[
https://issues.apache.org/jira/browse/CASSANDRA-3003?page=com.atlassian.jira.plugin.system.issuetabpanels:comment-tabpanel&focusedCommentId=13083123#comment-13083123
]
Sylvain Lebresne commented on CASSANDRA-3003:
---------------------------------------------
bq. Can we pad it somehow?
It's doable. Basically a context is an array of shards, with a header that is a
(variable) list of which of those shards are a delta. When we cleanup the delta
we remove the header basically. We could have a specific cleanup for streaming
that just set all the header to -1. But we probably want to do that only for
the cleanup during streaming, and have compaction clean those afterwards,
otherwise it is ugly. I don't know how much easier it is than cleaning during
reads, though it avoids having to add a new info for sstable metadata.
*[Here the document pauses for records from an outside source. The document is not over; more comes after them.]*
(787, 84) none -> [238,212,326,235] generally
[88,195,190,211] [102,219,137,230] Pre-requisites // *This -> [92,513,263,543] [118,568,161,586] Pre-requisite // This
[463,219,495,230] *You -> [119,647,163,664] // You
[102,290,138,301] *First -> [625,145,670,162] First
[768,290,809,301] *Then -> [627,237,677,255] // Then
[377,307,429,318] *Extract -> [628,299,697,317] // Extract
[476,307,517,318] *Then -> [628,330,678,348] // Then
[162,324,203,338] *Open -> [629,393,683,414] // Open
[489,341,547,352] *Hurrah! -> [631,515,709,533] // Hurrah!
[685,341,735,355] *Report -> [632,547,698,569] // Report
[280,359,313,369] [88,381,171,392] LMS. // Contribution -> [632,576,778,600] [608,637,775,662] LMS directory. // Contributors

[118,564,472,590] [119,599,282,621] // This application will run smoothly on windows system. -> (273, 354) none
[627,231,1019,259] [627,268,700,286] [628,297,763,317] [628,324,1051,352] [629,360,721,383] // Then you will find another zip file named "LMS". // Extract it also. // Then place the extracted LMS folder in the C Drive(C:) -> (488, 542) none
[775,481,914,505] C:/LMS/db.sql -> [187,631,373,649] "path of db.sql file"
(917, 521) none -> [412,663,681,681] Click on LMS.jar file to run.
> Trunk single-pass streaming doesn't handle large row correctly
> --------------------------------------------------------------
>
> Key: CASSANDRA-3003
> URL: https://issues.apache.org/jira/browse/CASSANDRA-3003
> Project: Cassandra
> Issue Type: Bug
> Components: Core
> Reporter: Sylvain Lebresne
> Assignee: Yuki Morishita
> Priority: Critical
> Labels: streaming
>
> For normal column family, trunk streaming always buffer the whole row into
> memory. In uses
> {noformat}
> ColumnFamily.serializer().deserializeColumns(in, cf, true, true);
> {noformat}
> on the input bytes.
> We must avoid this for rows that don't fit in the inMemoryLimit.
> Note that for regular column families, for a given row, there is actually no
> need to even recreate the bloom filter of column index, nor to deserialize
> the columns. It is enough to filter the key and row size to feed the index
> writer, but then simply dump the rest on disk directly. This would make
> streaming more efficient, avoid a lot of object creation and avoid the
> pitfall of big rows.
> Counters column family are unfortunately trickier, because each column needs
> to be deserialized (to mark them as 'fromRemote'). However, we don't need to
> do the double pass of LazilyCompactedRow for that. We can simply use a
> SSTableIdentityIterator and deserialize/reserialize input as it comes.
--
This message is automatically generated by JIRA.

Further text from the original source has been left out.